■ **DIRECTIONS FOR THIS TASK**: Reproduce the full listing as it stands. Images do not belong in the copy.

Segment Start: RECORDS TO PROCESS

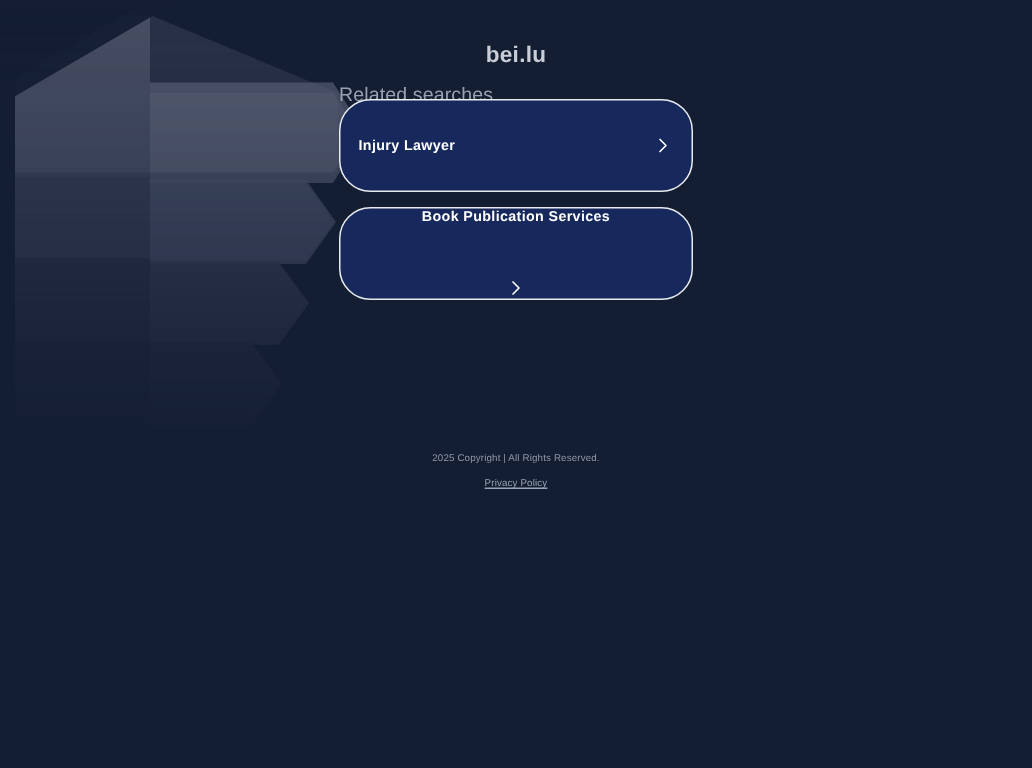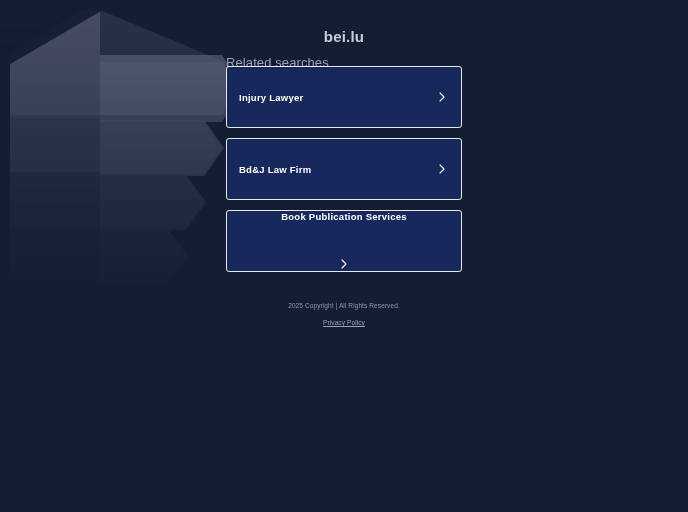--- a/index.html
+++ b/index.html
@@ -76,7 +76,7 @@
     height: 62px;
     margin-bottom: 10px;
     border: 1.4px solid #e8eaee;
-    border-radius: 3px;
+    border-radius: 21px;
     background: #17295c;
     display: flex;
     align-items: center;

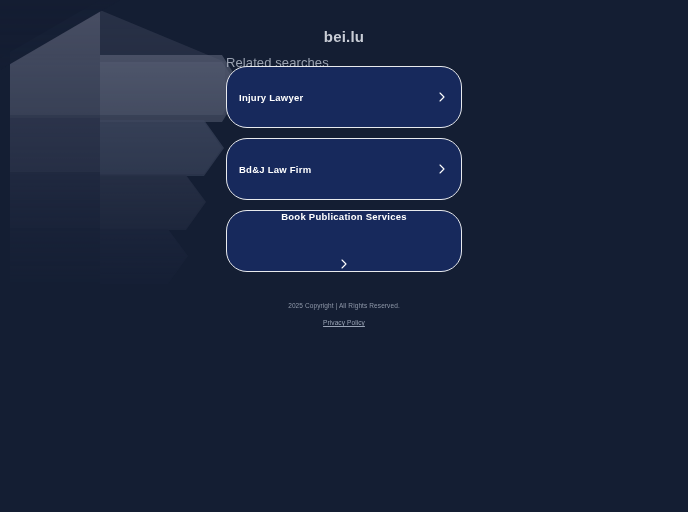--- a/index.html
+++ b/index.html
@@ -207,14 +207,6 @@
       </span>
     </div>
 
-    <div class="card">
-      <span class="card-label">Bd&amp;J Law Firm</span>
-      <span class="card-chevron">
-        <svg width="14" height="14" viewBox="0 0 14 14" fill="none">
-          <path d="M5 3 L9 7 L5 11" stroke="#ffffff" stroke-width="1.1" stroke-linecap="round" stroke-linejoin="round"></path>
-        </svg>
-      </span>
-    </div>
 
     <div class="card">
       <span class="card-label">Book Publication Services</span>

Segment End: RECORDS TO PROCESS

■ **PROBLEM SOLUTION**:
--- a/index.html
+++ b/index.html
@@ -76,7 +76,7 @@
     height: 62px;
     margin-bottom: 10px;
     border: 1.4px solid #e8eaee;
-    border-radius: 3px;
+    border-radius: 21px;
     background: #17295c;
     display: flex;
     align-items: center;

--- a/index.html
+++ b/index.html
@@ -207,14 +207,6 @@
       </span>
     </div>
 
-    <div class="card">
-      <span class="card-label">Bd&amp;J Law Firm</span>
-      <span class="card-chevron">
-        <svg width="14" height="14" viewBox="0 0 14 14" fill="none">
-          <path d="M5 3 L9 7 L5 11" stroke="#ffffff" stroke-width="1.1" stroke-linecap="round" stroke-linejoin="round"></path>
-        </svg>
-      </span>
-    </div>
 
     <div class="card">
       <span class="card-label">Book Publication Services</span>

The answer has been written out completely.